Een nieuwe stem mengt zich in het gesprek. 'Waarop baseer je dat? Hij zei toch dat ze levend terug moest komen? Over haar toestand heeft hij niks gezegd.' Er volgt wat gegniffel.

Oké fijn Auqui...

'En toch lijkt het me niet echt een goed idee om haar pijn te doen. Ik bedoel, ze is net zo oud als wij zijn. Misschien iets jonger? En waarom heeft hij haar überhaupt aan ons over gedragen. Het is niet alsof hij-' Daar wordt ze onderbroken door Neka.

'Het is toch duidelijk? Hij wilde laten zien dat hij ons vertrouwt! Ik voel me vereerd dat hij haar aan mij toevertrouwt!' Ze blikt over haar schouder om te zien hoe haar woorden ontvangen worden.

'Meid, je vergeet dat wij net zo goed zeggenschap over haar hebben!' De stem die van achter mij komt klinkt geïrriteerd. Iets wat ik ook zou zijn, of nou ja, ben. Het woord 'zeggenschap' staat me niet aan. Anderen zouden niks over mij te zeggen mogen hebben. Ik zou niet afhankelijk moeten zijn van andermans goedheid. En al helemaal niet van die van een jongen met een ego dat tot aan de maan reikt, een doorgedraaid opperhoofd en een arrogante gans.

De gans voor mij stopt plotseling met lopen waardoor ik bijna tegen haar op bots. Net op tijd sta ik stil. Maar de mensen die achter mij aan liepen hadden het niet door en lopen tegen mij aan. Daardoor struikel ik naar voren en bots toch nog tegen Neka aan. Die draait zich woedend om.

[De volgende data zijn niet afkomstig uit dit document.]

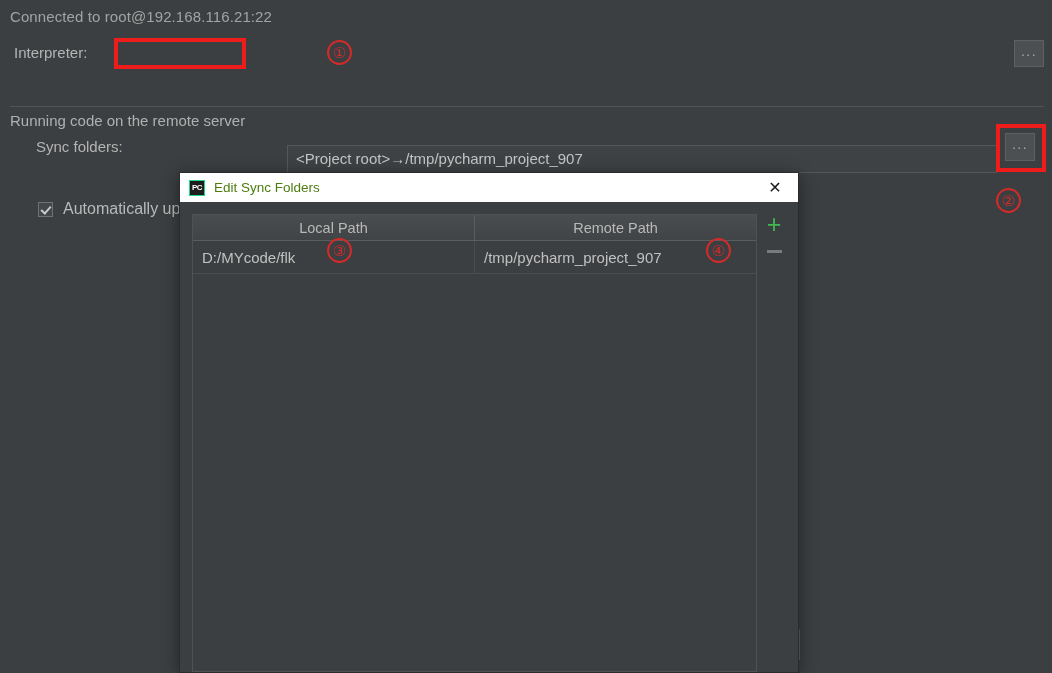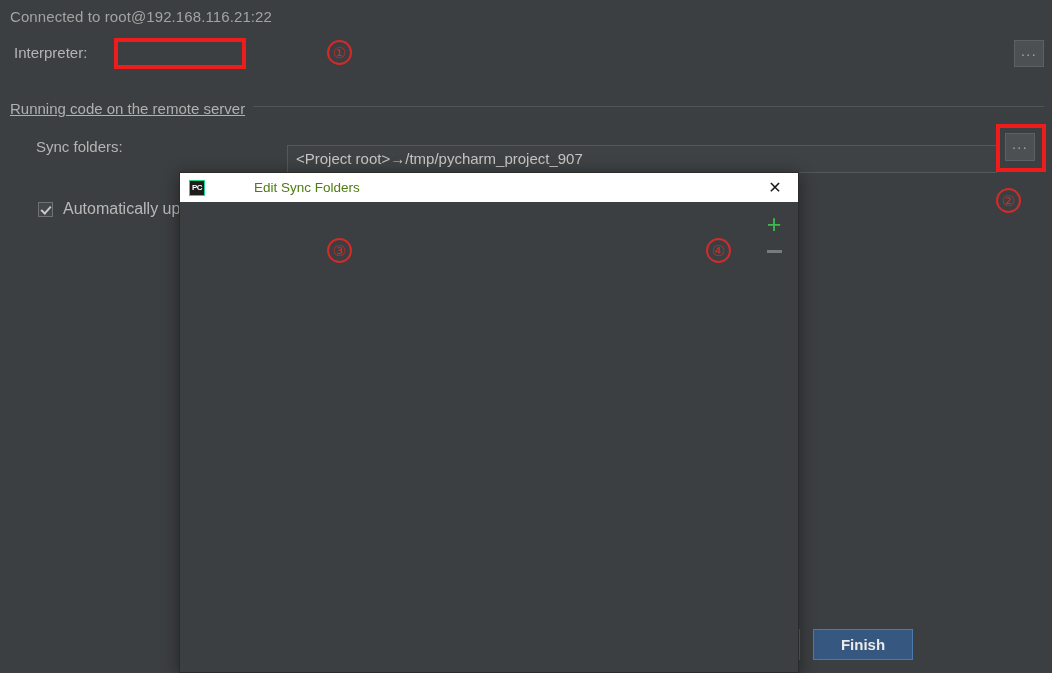--- a/index.html
+++ b/index.html
@@ -91,13 +91,12 @@
   .group-title {
     position: absolute;
     left: 10px;
-    top: 100px;
+    top: 112px;
     font-size: 15px;
     color: #b0b0b0;
     background: #3c3f41;
     padding-right: 8px;
     z-index: 2;
-    text-decoration: underline;
   }
   .group-rule {
     position: absolute;

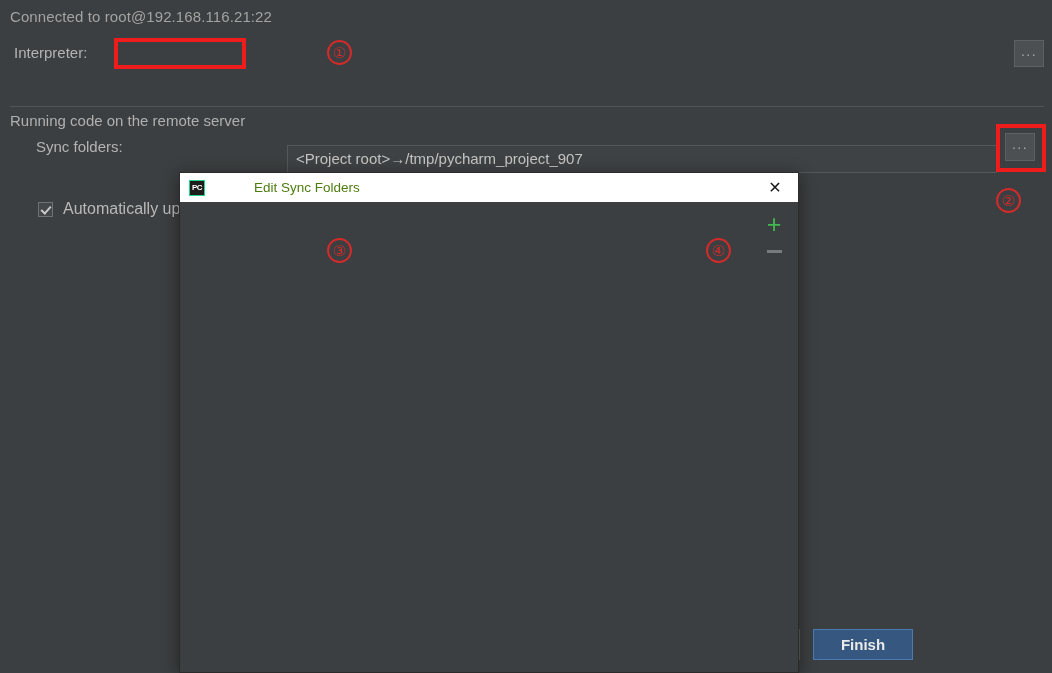--- a/index.html
+++ b/index.html
@@ -227,7 +227,6 @@
     padding: 0 6px 0 9px;
     box-sizing: border-box;
     position: relative;
-    gap: 40px;
   }
   .pc-icon {
     width: 16px;

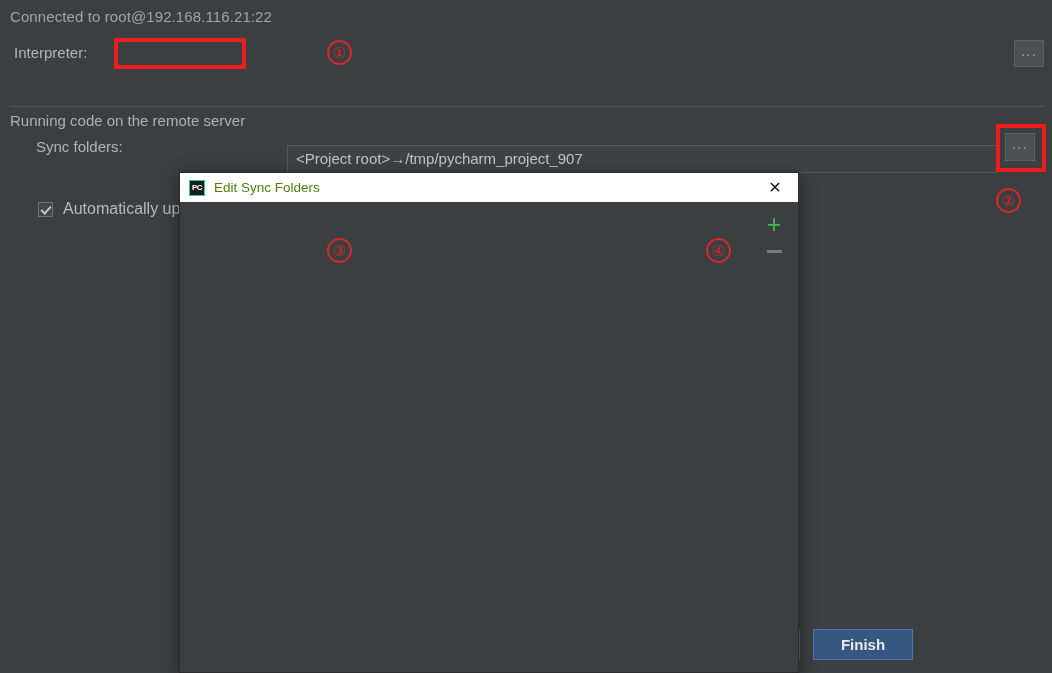--- a/index.html
+++ b/index.html
@@ -412,6 +412,16 @@
   </div>
 
   <div class="dlg-body">
+    <div class="table-wrap">
+      <div class="tbl-head">
+        <div class="th">Local Path</div>
+        <div class="th">Remote Path</div>
+      </div>
+      <div class="tbl-row">
+        <div class="td">D:/MYcode/flk</div>
+        <div class="td">/tmp/pycharm_project_907</div>
+      </div>
+    </div>
 
     <div class="side-tools">
       <div class="tool-add">+</div>

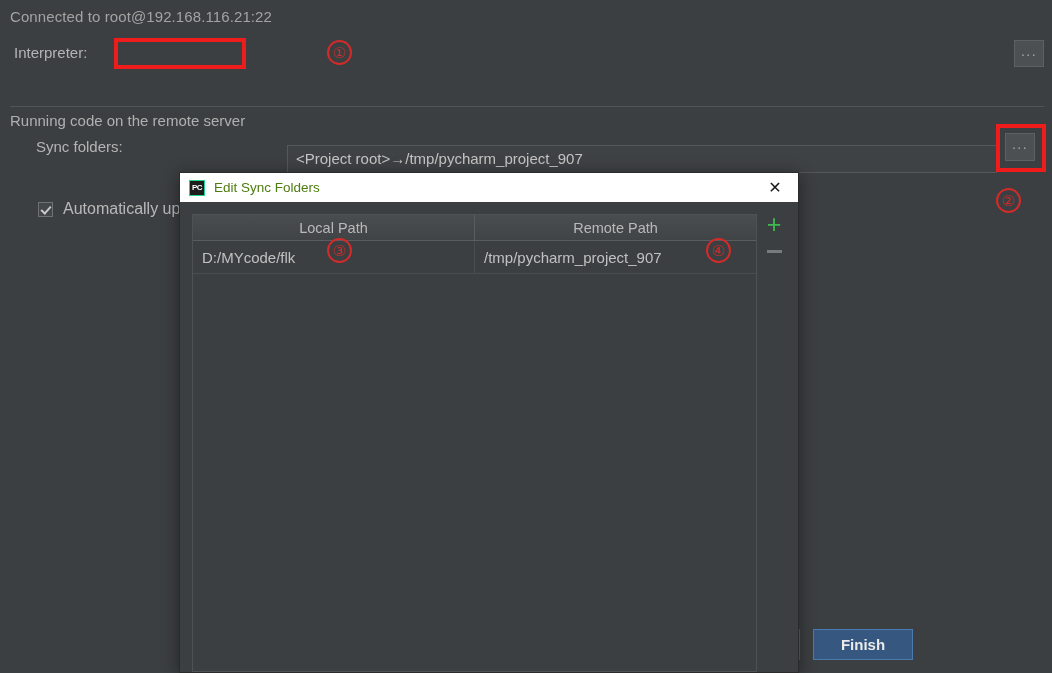--- a/index.html
+++ b/index.html
@@ -398,7 +398,6 @@
 
   <div class="wiz-buttons">
     <div class="wbtn">Previous</div>
-    <div class="wbtn primary">Finish</div>
   </div>
 </div>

'Kreng, kijk uit waar je loopt!'

Verontwaardigd kijk ik haar aan, zij stond plotseling stil! Ik open mijn mond, maar besef me net op tijd dat ik haar uitdaging had aangenomen. En met een grijns en opgetrokken wenkbrauwen kijk ik haar aan. Ze gromt zacht en duwt me dan met volle kracht langs haar heen. Ze houdt haar voet voor mijn voet en ik struikel naar voren. Ik knijp mijn ogen dicht en houd mijn adem in als ik zie waarin ik terecht zal komen. Met een harde plons voel ik hoe ijskoud water zich om mij heen smelt, in mijn kleren trekt, mijn huid raakt en binnen een seconde mij tot op mijn bot laat verkleumen. De door de rivier afgeronde stenen onder mij doen gelukkig geen pijn. Ik voel hoe de ruimte in mijn keel afneemt en mijn longen naar lucht zoeken. Het is er dieper dan verwacht en mijn handen zitten nog steeds vast waardoor ik mij niet omhoog kan duwen. Maar het is weer te ondiep om mijn benen onder me te krijgen en zo op mijn knieën te komen zitten. Laat ik zeggen dat het tot mijn opluchting was dat ik een hand in mijn haardos voelde grijpen die mij weer omhoog trok.

Door het water dat in mijn oren zit hoor ik vaag lachende stemmen. En een spottende stem die me iets toeroept: 'Ben je al schoon?' Direct daarna word ik weer onder water gedrukt.